Суд Проклятых
— Ты хотел знать, кто я? Почему я остался жив? — голос у него стал глухим и горьким, будто Лонгин преодолевал какую-то неимоверную боль внутри себя. — Ответ прост: я и не выжил.
Джонни не сдержался и бросил быстрый взгляд в глаза монаху, проникая в самую его суть, внимательно уставившись на него. Лёгкий ветерок как раз растрепал светло-русые волосы Маттиуса, бросив на перепачканное гарью и грязью лицо пару прядей.

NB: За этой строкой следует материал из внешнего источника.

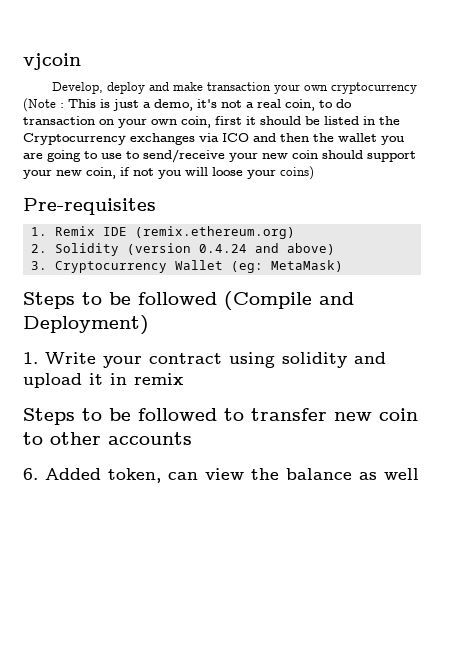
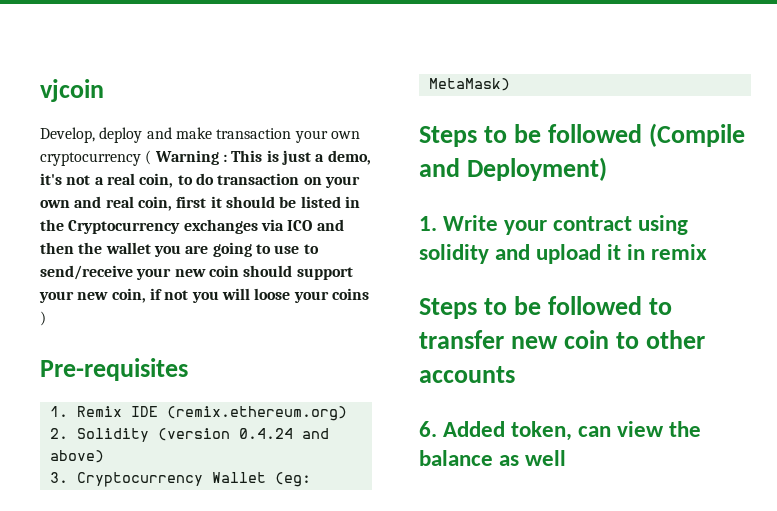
[23,98,56,112] (Note -> [145,150,219,165] ( Warning
(177, 122) none -> [74,196,134,208] and real
[280,166,314,180] coins) -> [331,288,369,300] [40,311,46,326] coins )

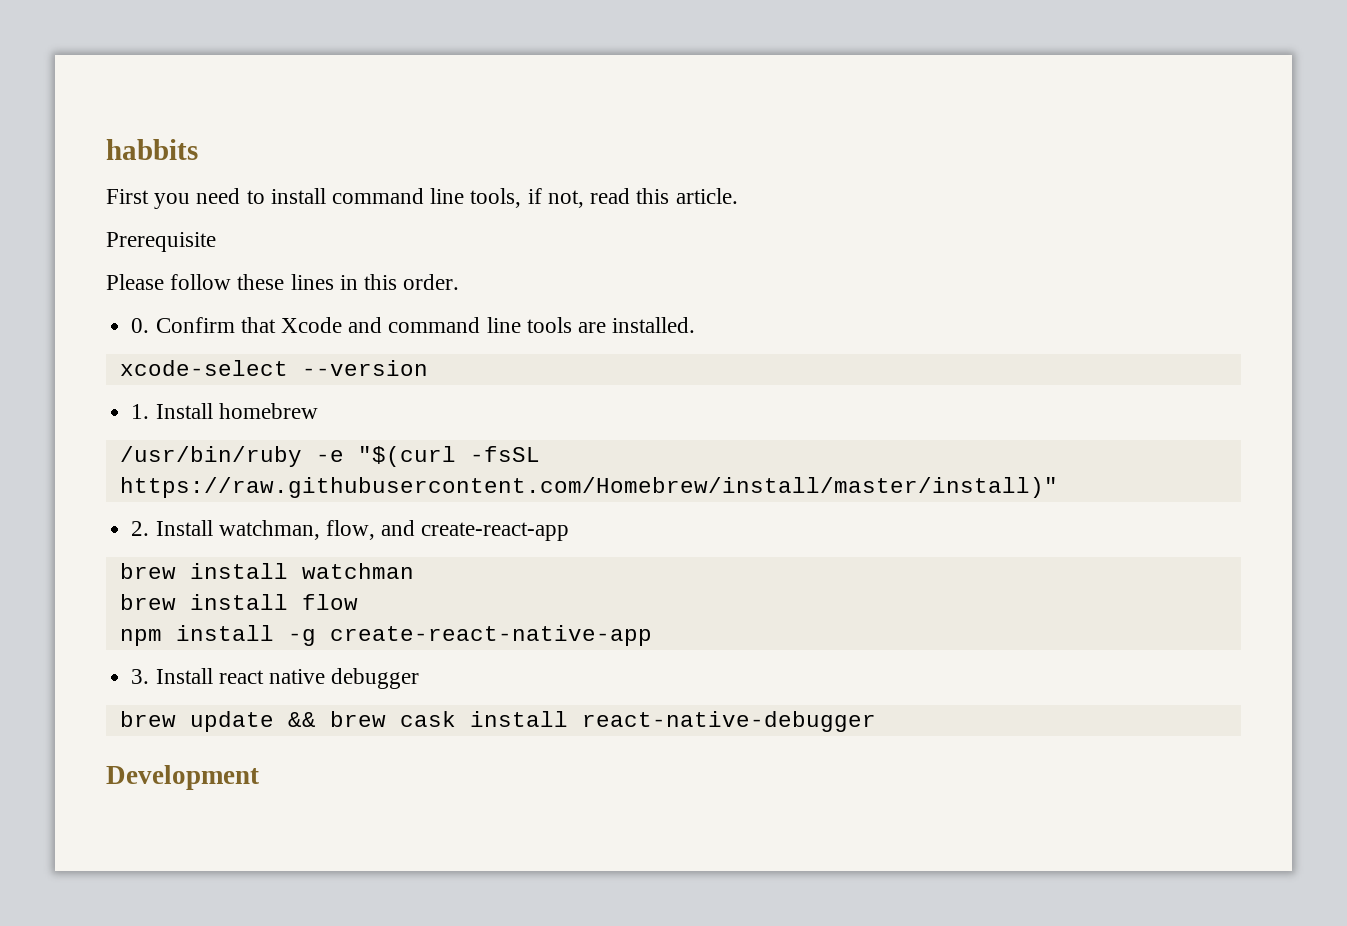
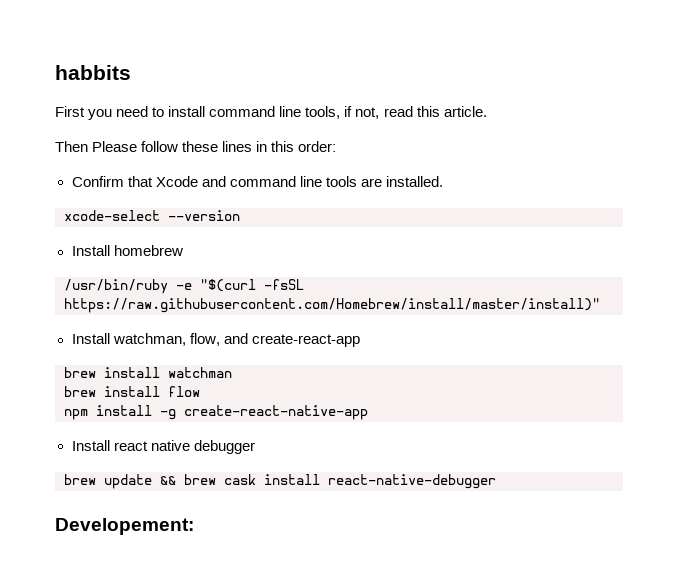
[106,232,216,252] Prerequisite // -> [55,141,88,152] Then
[403,274,460,290] [131,318,150,333] order. // 0. -> [298,141,337,152] order: //
[131,404,150,419] 1. -> (240, 215) none
[131,521,150,536] 2. -> (600, 305) none
[131,669,150,684] 3. -> (368, 412) none
[106,765,259,790] Development -> [55,518,194,535] Developement:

— Всех вокруг интересовало, — с ноткой грусти продолжил Лонгин, — как я сумел выжить. Почему Потребитель не убил моё тело, как оно живёт без души. А всё оказалось куда проще. Он убил тело, а вот душа осталась. Подавился он моей душой, вот и всё. Не пролезла она у него в его глотку. И раны мои — это лишь то, что может ранить душу. Отчаяние, боль, предательство, гнев, низость, слабость оставляют на мне раны. А вот к смерти физической я отношусь уже философски. Не тело моё без души бродит по этим землям, а душа без тела. Вот и весь секрет, Хранитель. И мне удивительно, что ты этого так и не понял.
— Я слишком увлёкся Судьёй, — буркнул бармен, поднимаясь на ноги. — Слишком увлёкся, — покачав головой, повторил он себе под нос. — Удачи тебе, бессмертная душа монаха Лонгина.
Джонни поднялся на ноги, заложил руки в карманы кожаных штанов и зашагал прочь, повесив голову.
— Возвращайся домой, Джонни, возвращайся домой, — глядя ему в след, обронил Лонгин.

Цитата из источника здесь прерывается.